Tuesday, February 9, 2010


Leviticus 1-4

The Books of Moses that make up the Pentateuch continue in Leviticus. Exodus described how the LORD led the people of Israel out of bondage in Egypt, and how he handed down to them the law. In Leviticus, much of that law is described. Today's reading, the first four chapters, all deal with specific details for various offerings. Chapter one describes, in detail, the process for making a burnt offering. Chapter two describes the grain offering and chapter three, the "fellowship" offering. Chapter four describes the steps for making the sin offering.

Thoughts, questions, issues

  • There's a tremendous amount of repetition in this section, as the instructions for the various offering are very similar, and each is repeated for minor variations in circumstances.
  • The burnt offering, whether from the herd or the flock, must be a male. The "fellowship" offering can be either male or female.
  • "It is a burnt offering, an offering made by fire, an aroma pleasing to the LORD" is in chapter one three times. The "aroma pleasing to the LORD" is repeated a couple more times in chapter three.
  • Jesus is often referred to as the "lamb of God, who takes away the sin of the world." Chapter four of Leviticus describes the sin offering process. "If a member of the community sins unintentionally and does what is forbidden in any of the LORD's commands, he is guilty. When he is made aware of the sin he committed, he must bring as his offering for the sin he committed...If he brings a lamb as his sin offering, he is to bring a female without defect. He is to lay his hand on its head and slaughter it for a sin offering at the place where the burnt offering is slaughtered."

Psalms 9

Psalm 9 comes with an interesting note, in that a tune is specified. Apparently, there are eleven psalms with tunes specified, number 9 is the first. I have no idea what the tune is, obviously, nor do I suspect that it would be of much use with the English words. But it seems to me to be one more foreshadowing in the Old Testament of the pivotal events of the New. In reality, is not the whole story of the Bible, start to finish, about "the Death of the Son," and the redemption accomplished through it?

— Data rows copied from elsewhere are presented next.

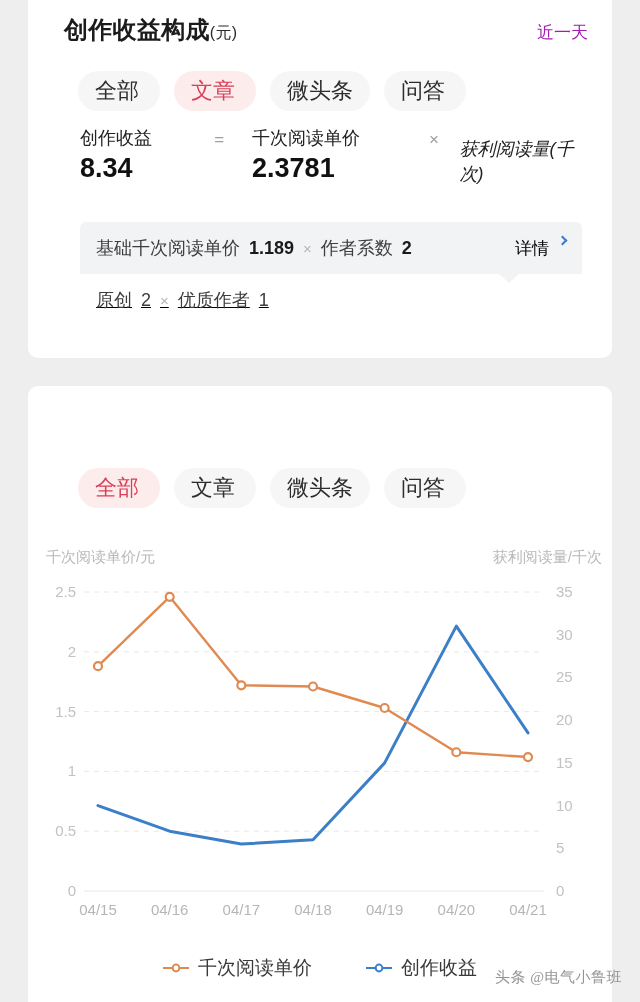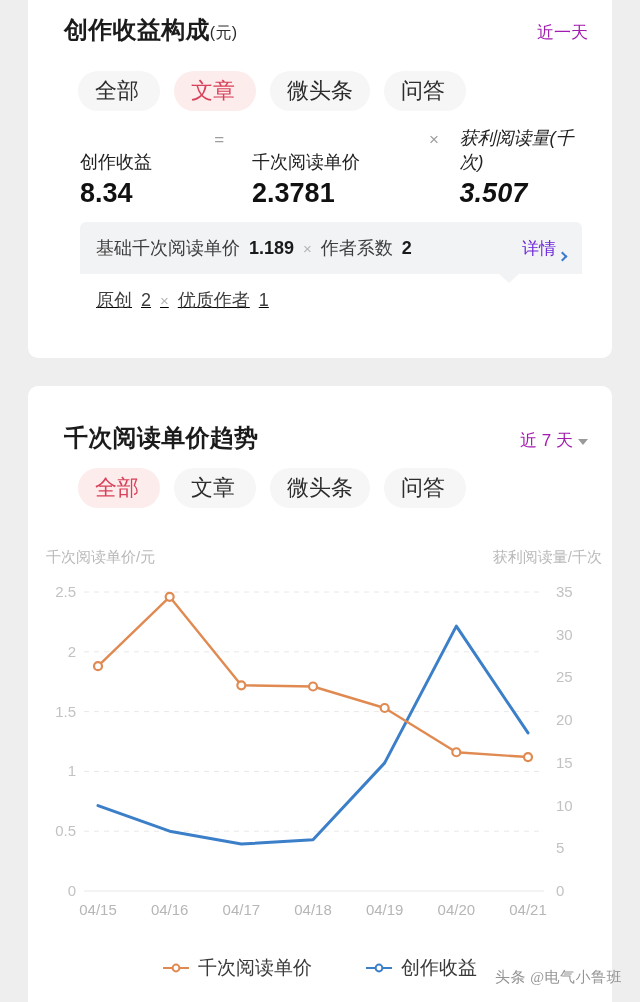"3.507" div.f-value { html: <div>3.507</div> -> none }
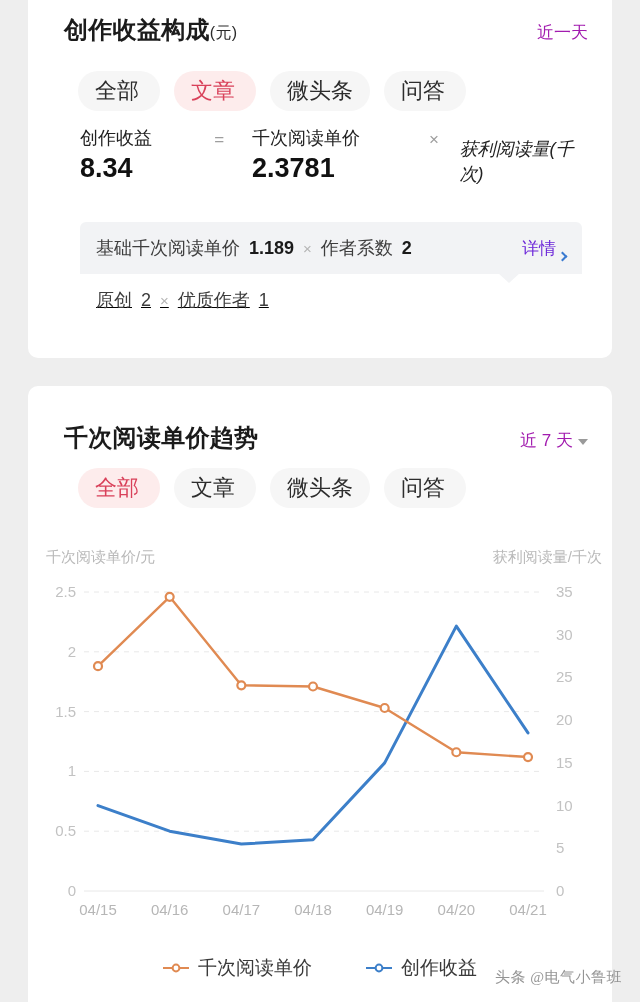"详情" .bd-detail { align-items: flex-end -> flex-start; color: #6d28d9 -> #000000; gap: 3px -> 10px }
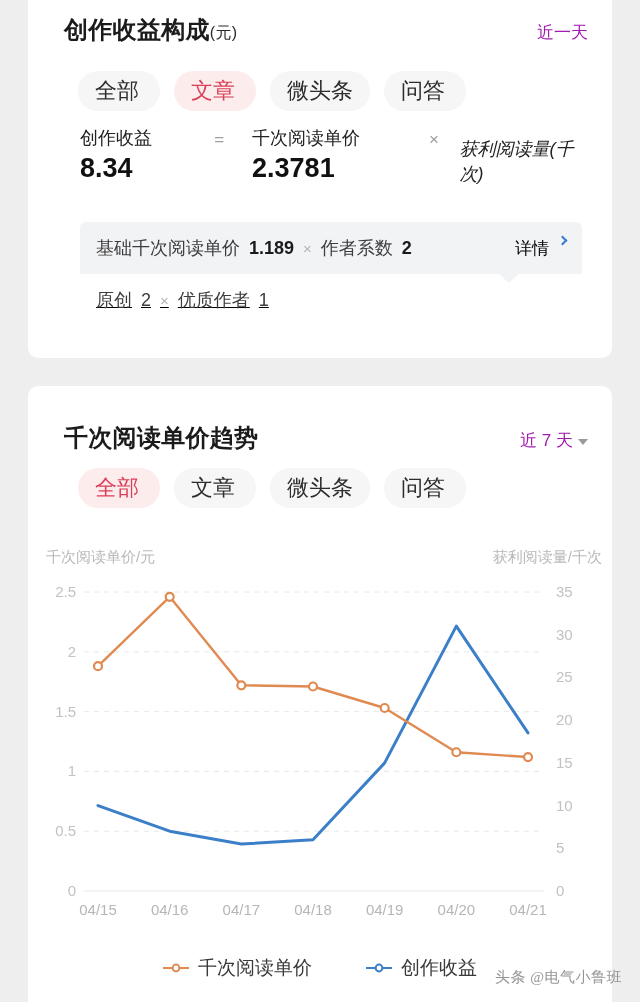"千次阅读单价趋势" div.card-head { html: <div> <div>千次阅读单价趋势</div> <div> <span>近 7 天</span> <i></i> </div> </div> -> none }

And just to acknowledge the cluelessness which this exercise involves, as I read this tonight it occurs to me, for the first time, that the story of Abraham and Isaac is, in miniature, the story of redemption which God has writ large upon the earth. He asked of Abraham no more than he then provided for us - the sacrifice of his son as an atonement for sin.

This is also a praise psalm, albeit one with a more martial air than the one which precedes it. Much of the praise is for not only protecting againd, but destroying, "the enemy."

Psalm 9
For the director of music. To the tune of "The Death of the Son." A psalm of David.
1 [a]I will praise you, O LORD, with all my heart;
I will tell of all your wonders.

2 I will be glad and rejoice in you;
I will sing praise to your name, O Most High.

3 My enemies turn back;
they stumble and perish before you.

4 For you have upheld my right and my cause;
you have sat on your throne, judging righteously.

5 You have rebuked the nations and destroyed the wicked;
you have blotted out their name for ever and ever.

6 Endless ruin has overtaken the enemy,
you have uprooted their cities;
even the memory of them has perished.

7 The LORD reigns forever;
he has established his throne for judgment.

8 He will judge the world in righteousness;
he will govern the peoples with justice.

9 The LORD is a refuge for the oppressed,
a stronghold in times of trouble.

10 Those who know your name will trust in you,
for you, LORD, have never forsaken those who seek you.

11 Sing praises to the LORD, enthroned in Zion;
proclaim among the nations what he has done.

12 For he who avenges blood remembers;
he does not ignore the cry of the afflicted.

13 O LORD, see how my enemies persecute me!
Have mercy and lift me up from the gates of death,

14 that I may declare your praises
in the gates of the Daughter of Zion
and there rejoice in your salvation.

15 The nations have fallen into the pit they have dug;
their feet are caught in the net they have hidden.

16 The LORD is known by his justice;
the wicked are ensnared by the work of their hands.
Higgaion. [b] Selah

17 The wicked return to the grave, [c]
all the nations that forget God.

18 But the needy will not always be forgotten,
nor the hope of the afflicted ever perish.

19 Arise, O LORD, let not man triumph;
let the nations be judged in your presence.

20 Strike them with terror, O LORD;
let the nations know they are but men.